__EXERCISE__. In the listing below, find each line with the string "dadada" and report it.

━━━━━━━━━━━━━━━━━━━━━━━━━━━━━━

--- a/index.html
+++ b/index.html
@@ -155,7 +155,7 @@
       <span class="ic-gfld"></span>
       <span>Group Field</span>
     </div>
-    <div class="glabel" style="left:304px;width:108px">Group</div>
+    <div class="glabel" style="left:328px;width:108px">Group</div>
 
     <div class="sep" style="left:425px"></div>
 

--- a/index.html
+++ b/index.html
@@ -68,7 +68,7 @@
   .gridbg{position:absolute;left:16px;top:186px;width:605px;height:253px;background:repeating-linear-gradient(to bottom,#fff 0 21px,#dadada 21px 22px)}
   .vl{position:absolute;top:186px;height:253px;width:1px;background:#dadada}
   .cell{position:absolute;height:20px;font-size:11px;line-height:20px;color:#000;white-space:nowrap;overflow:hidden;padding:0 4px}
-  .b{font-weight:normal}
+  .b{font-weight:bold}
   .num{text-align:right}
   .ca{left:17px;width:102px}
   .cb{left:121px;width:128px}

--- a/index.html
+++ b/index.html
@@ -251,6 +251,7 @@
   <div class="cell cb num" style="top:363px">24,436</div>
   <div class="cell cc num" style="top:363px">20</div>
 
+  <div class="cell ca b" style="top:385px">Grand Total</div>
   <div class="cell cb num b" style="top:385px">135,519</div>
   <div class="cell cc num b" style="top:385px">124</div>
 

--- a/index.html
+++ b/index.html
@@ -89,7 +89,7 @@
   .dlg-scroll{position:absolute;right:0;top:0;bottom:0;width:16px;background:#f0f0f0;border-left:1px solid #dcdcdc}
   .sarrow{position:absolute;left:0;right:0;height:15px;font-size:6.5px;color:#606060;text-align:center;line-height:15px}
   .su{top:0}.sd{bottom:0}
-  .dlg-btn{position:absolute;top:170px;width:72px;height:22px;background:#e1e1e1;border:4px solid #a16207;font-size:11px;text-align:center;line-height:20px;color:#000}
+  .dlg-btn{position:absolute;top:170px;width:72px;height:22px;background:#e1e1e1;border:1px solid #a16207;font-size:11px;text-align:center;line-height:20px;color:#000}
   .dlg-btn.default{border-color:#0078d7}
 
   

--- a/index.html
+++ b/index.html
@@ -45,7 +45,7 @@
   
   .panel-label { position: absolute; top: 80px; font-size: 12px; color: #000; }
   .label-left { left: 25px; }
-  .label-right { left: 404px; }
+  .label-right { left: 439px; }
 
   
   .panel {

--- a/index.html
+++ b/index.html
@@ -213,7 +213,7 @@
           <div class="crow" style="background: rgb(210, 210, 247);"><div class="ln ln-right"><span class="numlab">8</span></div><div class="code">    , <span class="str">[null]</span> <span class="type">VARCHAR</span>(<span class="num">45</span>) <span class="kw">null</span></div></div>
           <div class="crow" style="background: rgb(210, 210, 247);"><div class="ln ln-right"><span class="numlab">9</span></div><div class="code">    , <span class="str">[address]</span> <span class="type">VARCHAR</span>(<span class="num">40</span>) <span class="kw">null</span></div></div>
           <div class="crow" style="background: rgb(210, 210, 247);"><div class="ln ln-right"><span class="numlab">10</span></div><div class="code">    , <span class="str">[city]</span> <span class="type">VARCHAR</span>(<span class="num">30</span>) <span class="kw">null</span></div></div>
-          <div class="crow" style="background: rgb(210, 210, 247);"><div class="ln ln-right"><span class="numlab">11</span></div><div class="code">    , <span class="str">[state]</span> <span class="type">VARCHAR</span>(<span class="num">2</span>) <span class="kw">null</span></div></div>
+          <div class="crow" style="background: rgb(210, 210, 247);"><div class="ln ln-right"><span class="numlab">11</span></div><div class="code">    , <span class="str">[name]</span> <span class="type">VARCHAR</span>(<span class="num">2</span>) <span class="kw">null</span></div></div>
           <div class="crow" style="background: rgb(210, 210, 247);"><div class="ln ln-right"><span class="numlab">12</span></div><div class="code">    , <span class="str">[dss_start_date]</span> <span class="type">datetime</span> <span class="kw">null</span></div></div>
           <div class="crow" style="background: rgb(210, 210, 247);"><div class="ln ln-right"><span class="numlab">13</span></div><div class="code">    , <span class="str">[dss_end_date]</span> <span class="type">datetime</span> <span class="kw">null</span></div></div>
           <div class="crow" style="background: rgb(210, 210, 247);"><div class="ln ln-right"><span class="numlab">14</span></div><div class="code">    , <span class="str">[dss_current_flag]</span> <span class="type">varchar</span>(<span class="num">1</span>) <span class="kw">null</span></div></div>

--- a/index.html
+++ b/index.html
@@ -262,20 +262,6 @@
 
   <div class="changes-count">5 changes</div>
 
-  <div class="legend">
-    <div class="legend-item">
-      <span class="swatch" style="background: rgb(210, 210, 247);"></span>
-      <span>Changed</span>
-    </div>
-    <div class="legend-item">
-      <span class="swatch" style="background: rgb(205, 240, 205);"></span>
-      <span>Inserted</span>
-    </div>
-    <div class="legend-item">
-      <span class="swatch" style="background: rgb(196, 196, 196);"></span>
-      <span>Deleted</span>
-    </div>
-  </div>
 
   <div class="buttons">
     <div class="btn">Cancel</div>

━━━━━━━━━━━━━━━━━━━━━━━━━━━━━━

__EXPECTED ANSWER__.
   .gridbg{position:absolute;left:16px;top:186px;width:605px;height:253px;background:repeating-linear-gradient(to bottom,#fff 0 21px,#dadada 21px 22px)}
   .vl{position:absolute;top:186px;height:253px;width:1px;background:#dadada}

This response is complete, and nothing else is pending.